When competing agendas impede your accounts payable endeavors, it usually signifies a basic failure in worker communication. Regardless of the size of your finance team, organizing frequent cross-departmental meetings to discuss present and future objectives, especially those needing greater collaboration, is a crucial component of accounts payable administration. After all, unless your A/P team is aware of the pertinent investment or financing plans in advance, they won't know when to postpone making some payments to accumulate the necessary cash reserves. 

5. Hesitant procedures 

Even though they are preferable to missed payments, late payments can still be expensive for your business and damage your reputation. Additionally, your company will be less likely to benefit from any early-payment incentives that may have been arranged with the vendor the quicker your accounts payable department receives, verifies, and pays a filed invoice. 

Slow accounts payable procedures are frequently caused by manual workflows, staff delays, pointless or redundant steps, or validation problems. 

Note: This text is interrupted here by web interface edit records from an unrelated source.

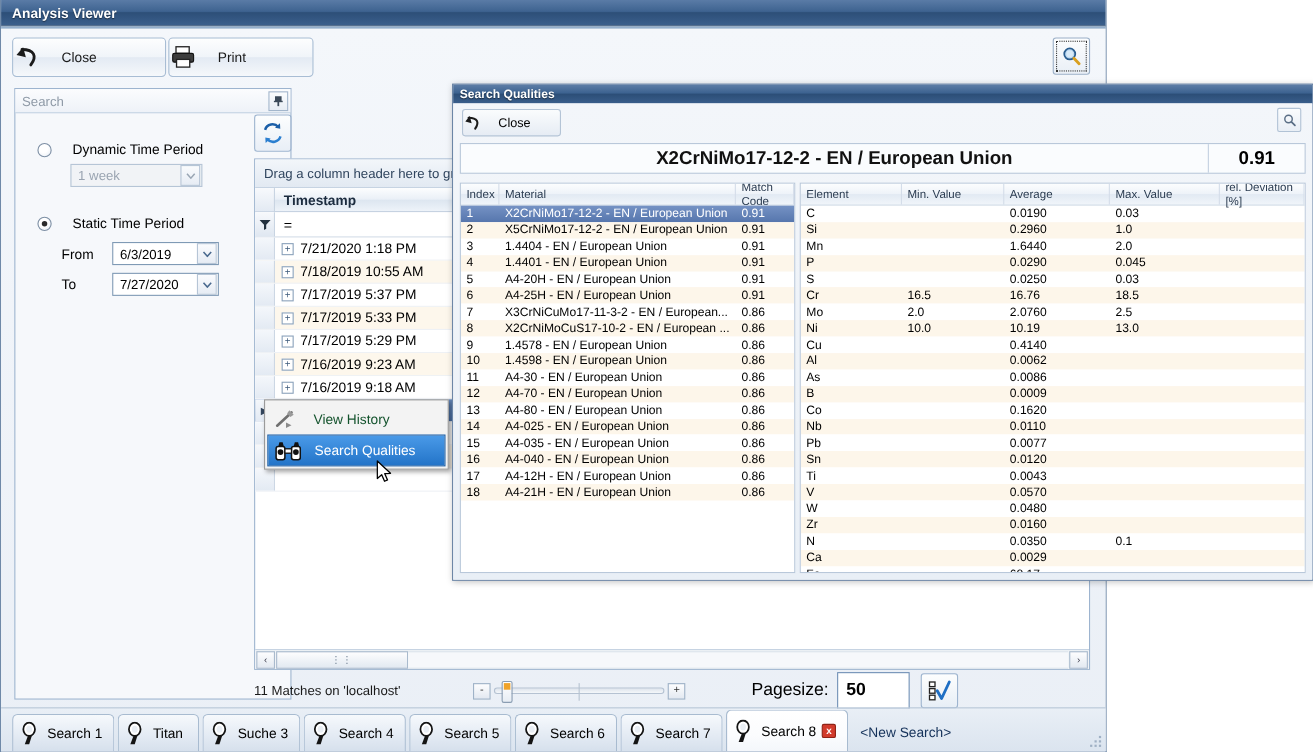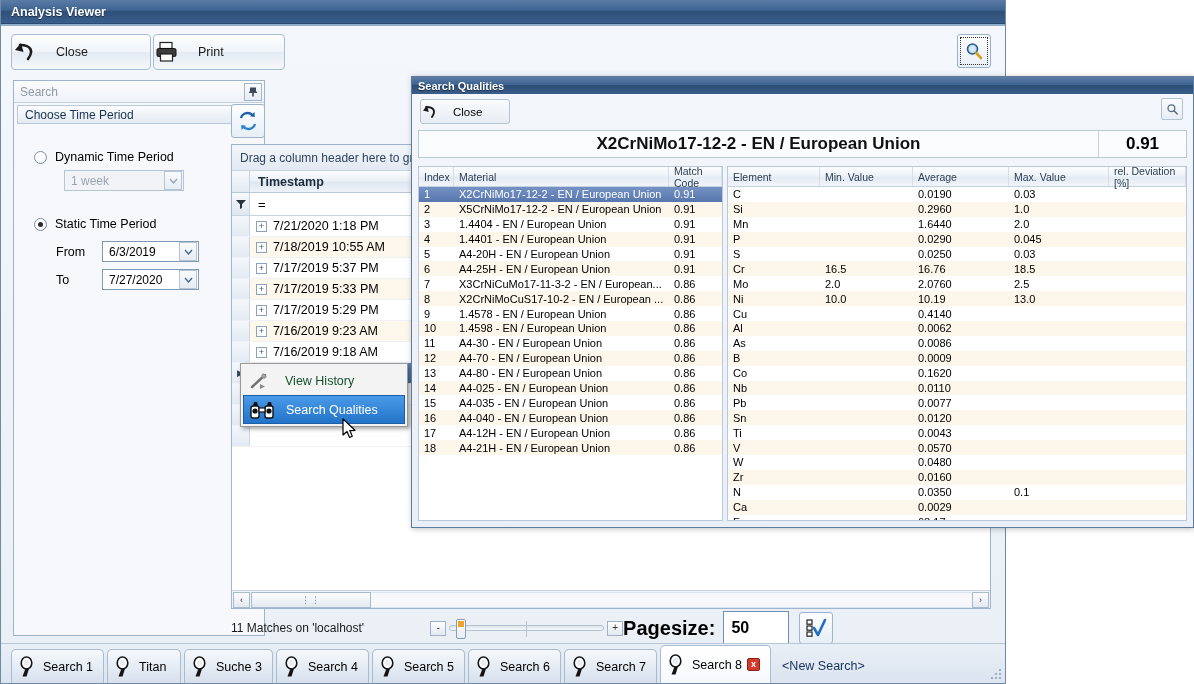--- a/index.html
+++ b/index.html
@@ -444,9 +444,6 @@
           </span>
         </div>
 
-        <div class="group-header">
-          <span>Choose Time Period</span>
-        </div>
 
         <div style="padding-top:26px;">
           <div class="radio-row">

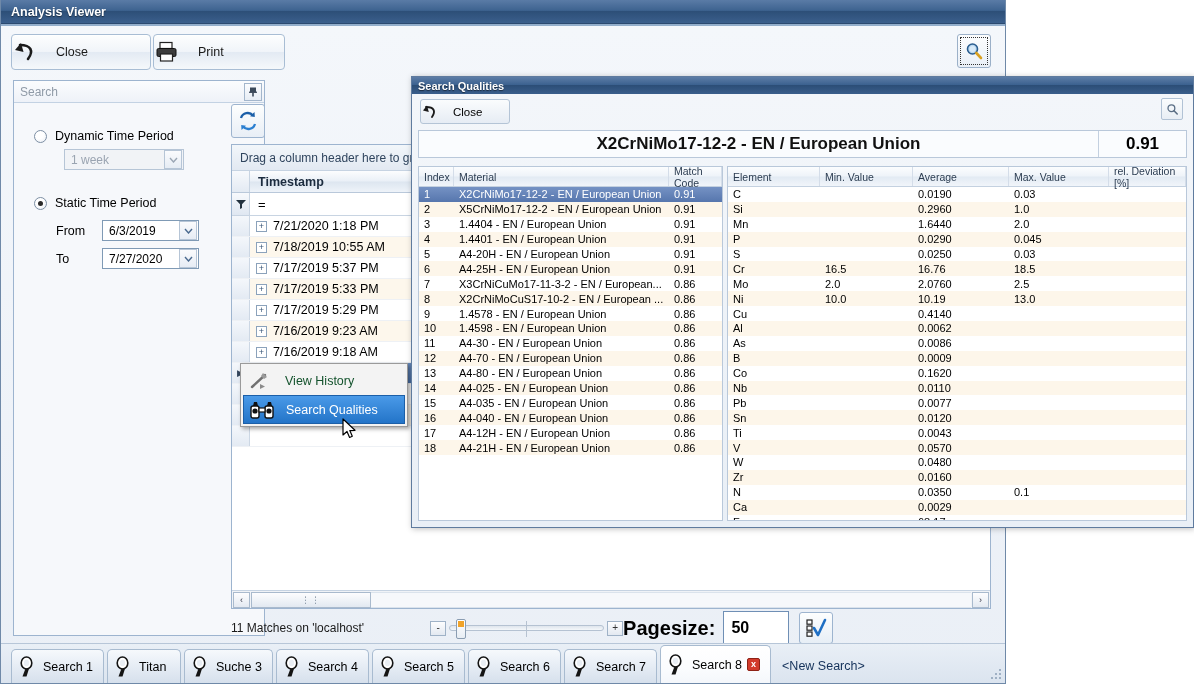--- a/index.html
+++ b/index.html
@@ -111,7 +111,7 @@
     content:''; position:absolute; left:3px; top:3px;
     width:5px;height:5px;border-radius:50%;background:#2a2a2a;
   }
-  .radio-lbl { font-size: 12.5px; }
+  .radio-lbl { font-size: 12.5px; margin-left: 11px; }
   .combo {
     height: 21px; border: 1px solid #b6c5d6;
     background: #f1f3f6;

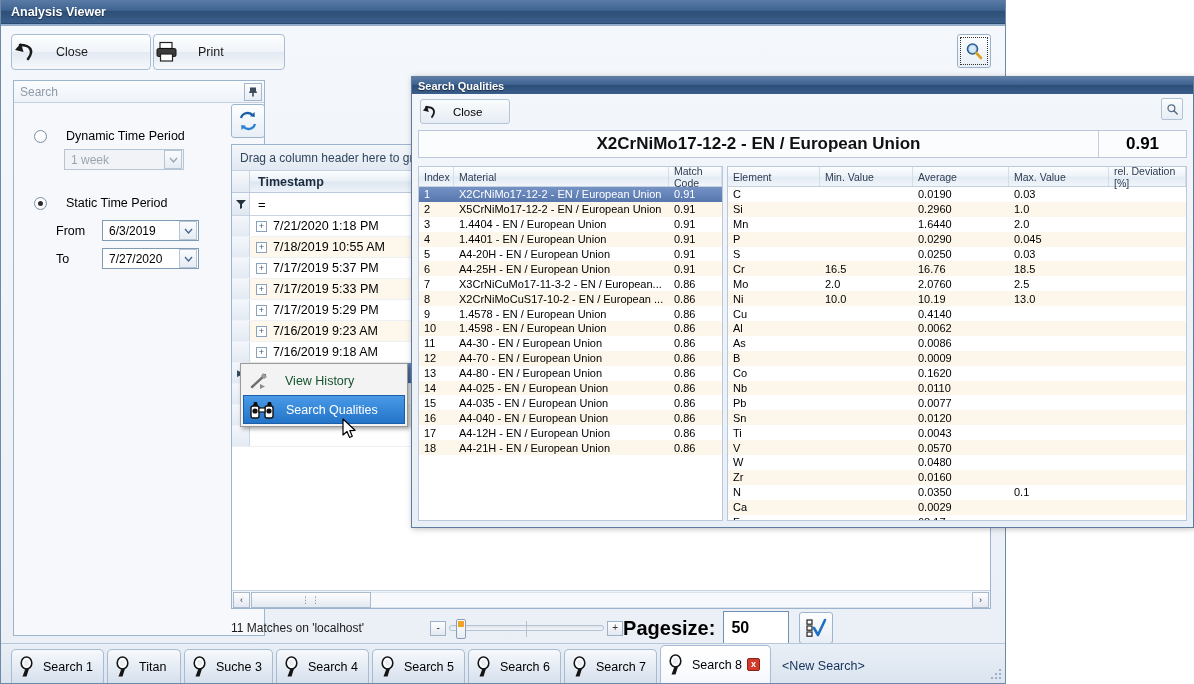--- a/index.html
+++ b/index.html
@@ -240,7 +240,7 @@
     border:1px solid #8a9db2; border-radius:2px;
   }
   .zthumb::after{content:'';position:absolute;left:1px;top:1px;width:6px;height:6px;background:#f0a32a;}
-  .pagesize-lbl { font-weight:bold; font-size:20px; }
+  .pagesize-lbl { font-weight:normal; font-size:16px; margin-left:60px; }
   .pagesize-box {
     margin-left:8px; width:66px;height:34px;
     border:1px solid #6f8fb5; background:#fff;

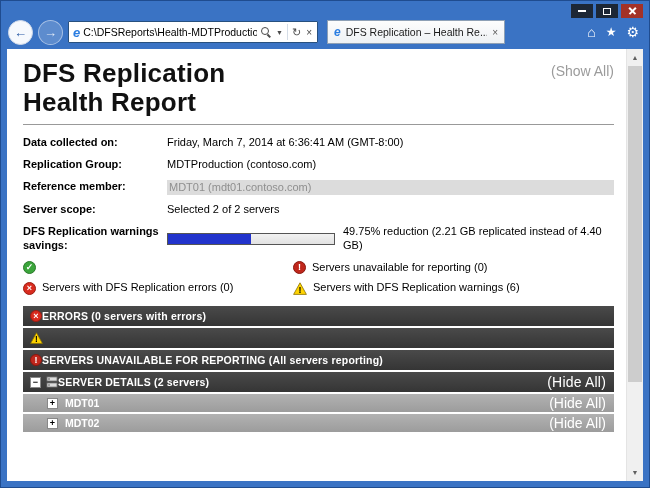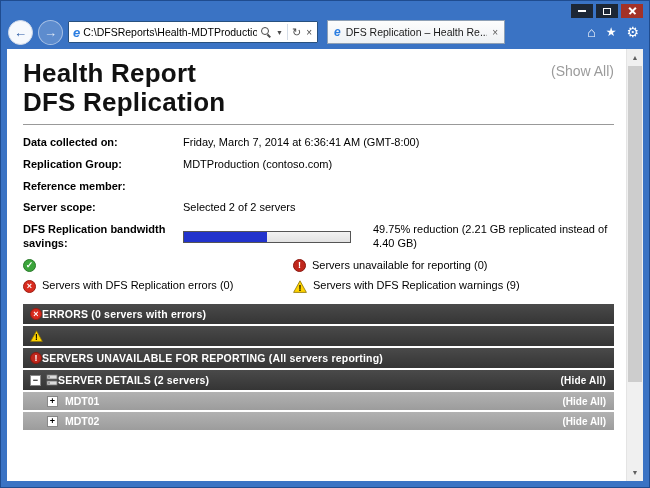--- a/index.html
+++ b/index.html
@@ -198,8 +198,8 @@
 
       <div class="title-row">
         <div class="report-title">
+          <div>DFS Replication</div>
           <div>Health Report</div>
-          <div>DFS Replication</div>
         </div>
         <span class="show-all">(Show All)</span>
       </div>

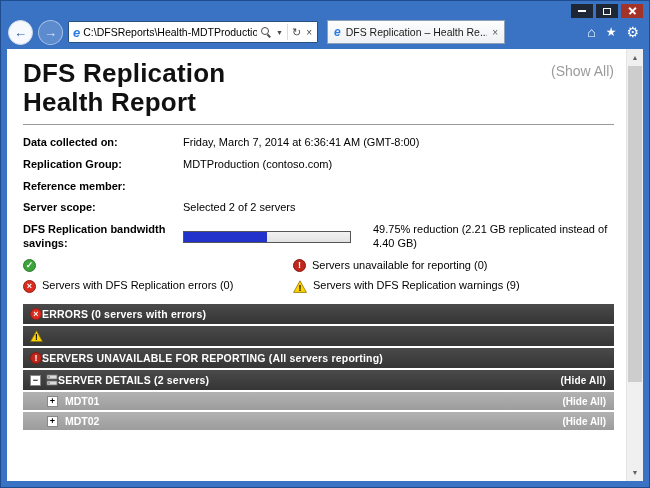--- a/index.html
+++ b/index.html
@@ -89,7 +89,7 @@
   .show-all { color: #9b9b9b; font-size: 14px; margin-top: 4px; }
   .divider { border-top: 1px solid #999; margin: 7px 0 11px 0; }
   .frow { display: flex; margin-bottom: 8px; align-items: flex-start; }
-  .flabel { width: 160px; flex: none; font-weight: bold; line-height: 1.25; }
+  .flabel { width: 144px; flex: none; font-weight: bold; line-height: 1.25; }
   .fvalue { line-height: 1.25; }
   .frow.muted .fvalue { flex: 1; background: #dcdcdc; color: #8f8f8f; padding: 1px 2px; }
   .bw-value { display: flex; align-items: center; gap: 22px; }

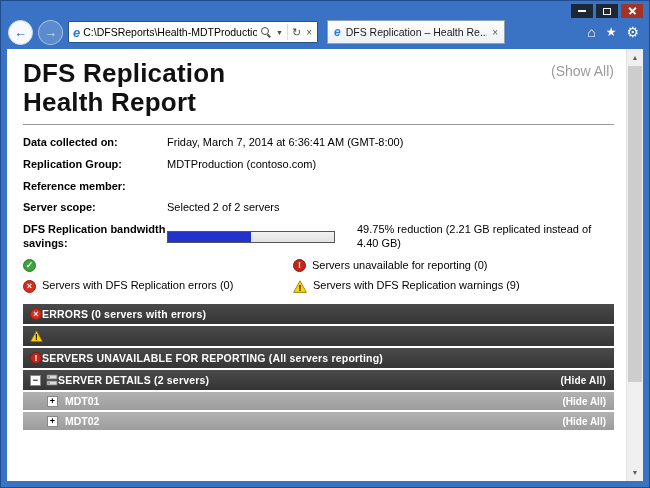--- a/index.html
+++ b/index.html
@@ -216,6 +216,7 @@
       </div>
       <div class="frow muted">
         <span class="flabel">Reference member:</span>
+        <span class="fvalue">MDT01 (mdt01.contoso.com)</span>
       </div>
       <div class="frow">
         <span class="flabel">Server scope:</span>

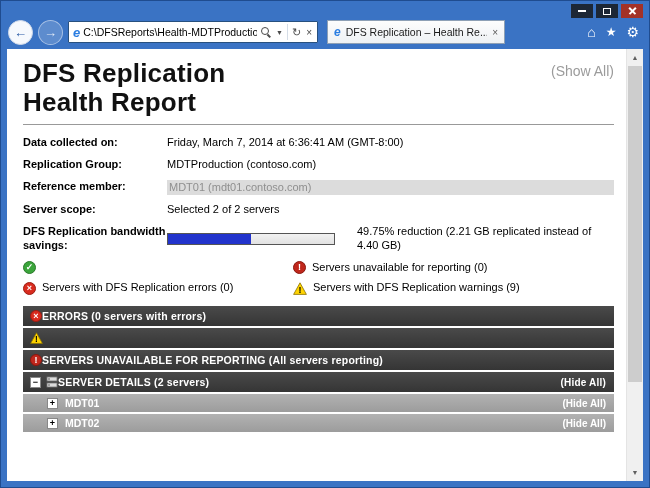--- a/index.html
+++ b/index.html
@@ -224,7 +224,7 @@
       </div>
 
       <div class="frow">
-        <span class="flabel">DFS Replication bandwidth savings:</span>
+        <span class="flabel">DFS Replication warnings savings:</span>
         <span class="fvalue bw-value">
           <span class="pbar">
               <span class="pfill" style="display: block; width: 49.75%;"></span>

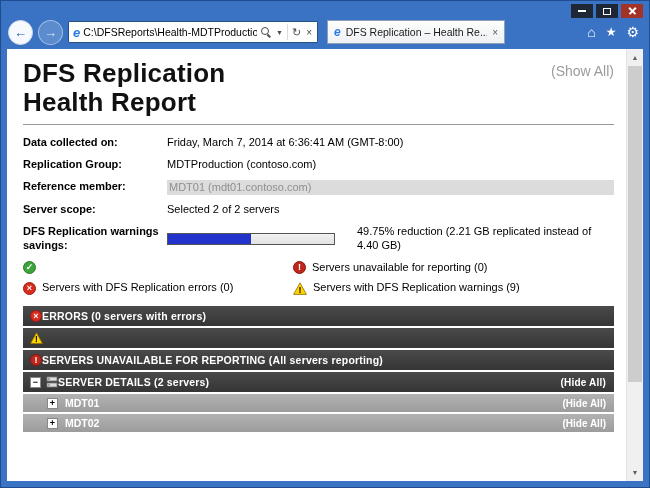--- a/index.html
+++ b/index.html
@@ -92,7 +92,7 @@
   .flabel { width: 144px; flex: none; font-weight: bold; line-height: 1.25; }
   .fvalue { line-height: 1.25; }
   .frow.muted .fvalue { flex: 1; background: #dcdcdc; color: #8f8f8f; padding: 1px 2px; }
-  .bw-value { display: flex; align-items: center; gap: 22px; }
+  .bw-value { display: flex; align-items: center; gap: 8px; }
   .pbar { width: 168px; height: 12px; border: 1px solid #555; background: linear-gradient(#f2f2f2, #e2e2e2); flex: none; }
   .pfill { height: 100%; background: #2233cc; }
   .health-grid { display: grid; grid-template-columns: 252px auto; row-gap: 7px; column-gap: 18px; }

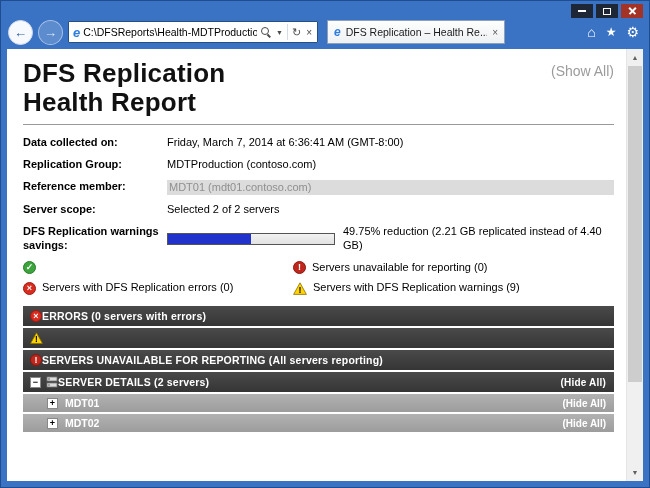--- a/index.html
+++ b/index.html
@@ -257,7 +257,7 @@
                 <polygon points="7,0.8 13.4,12.4 0.6,12.4" fill="#ffd400" stroke="#8a7000" stroke-width="0.8"></polygon>
                 <text x="7" y="10.8" text-anchor="middle" font-size="9" font-weight="bold" fill="#000">!</text>
               </svg>
-            <span>Servers with DFS Replication warnings (9)</span>
+            <span>Servers with DFS Replication warnings (6)</span>
           </span>
         </span>
       </div>

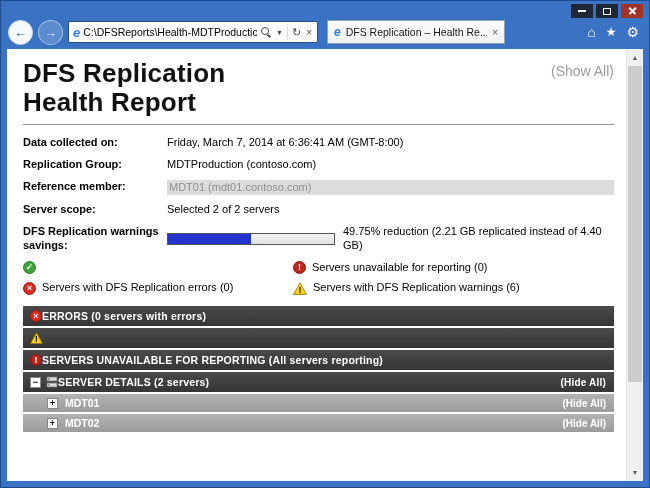--- a/index.html
+++ b/index.html
@@ -117,7 +117,7 @@
   }
   .bar .lbl { white-space: nowrap; }
   .spacer { flex: 1; }
-  .action { font-weight: bold; font-size: 10px; color: #fff; white-space: nowrap; text-align: center; }
+  .action { font-weight: normal; font-size: 14px; color: #fff; white-space: nowrap; text-align: center; }
   .xbox {
     width: 11px; height: 11px; background: #fff; border: 1px solid #888;
     color: #000; display: inline-flex; align-items: center; justify-content: center;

Workflow automation is the answer. 

Of course, being able to automate accounts payable activities can help with many of these difficulties, at least in part. You can complete your business-critical A/P duties around the clock and stay clear of typical process bottlenecks because the majority of your verification and processing operations are performed without the need for human interaction. In a similar vein, fewer human touches to your financial data reduce the possibility of errors or inadvertent changes. 

Businesses frequently evaluate their internal workflows while automating these crucial tasks to eliminate pointless process steps that could further delay payments. 

Work365: Finance Professionals' Go-To Software for Automating Accounts Payable  

Regardless of the accounts payable problems you are attempting to solve, automation is probably going to be able to reduce or even eliminate them. Your company may usually save time and money by eliminating the human element from these more mundane tasks, allowing your A/P personnel to concentrate on more important projects.

Work 365 is a subscription billing automation for Microsoft partners and software vendors.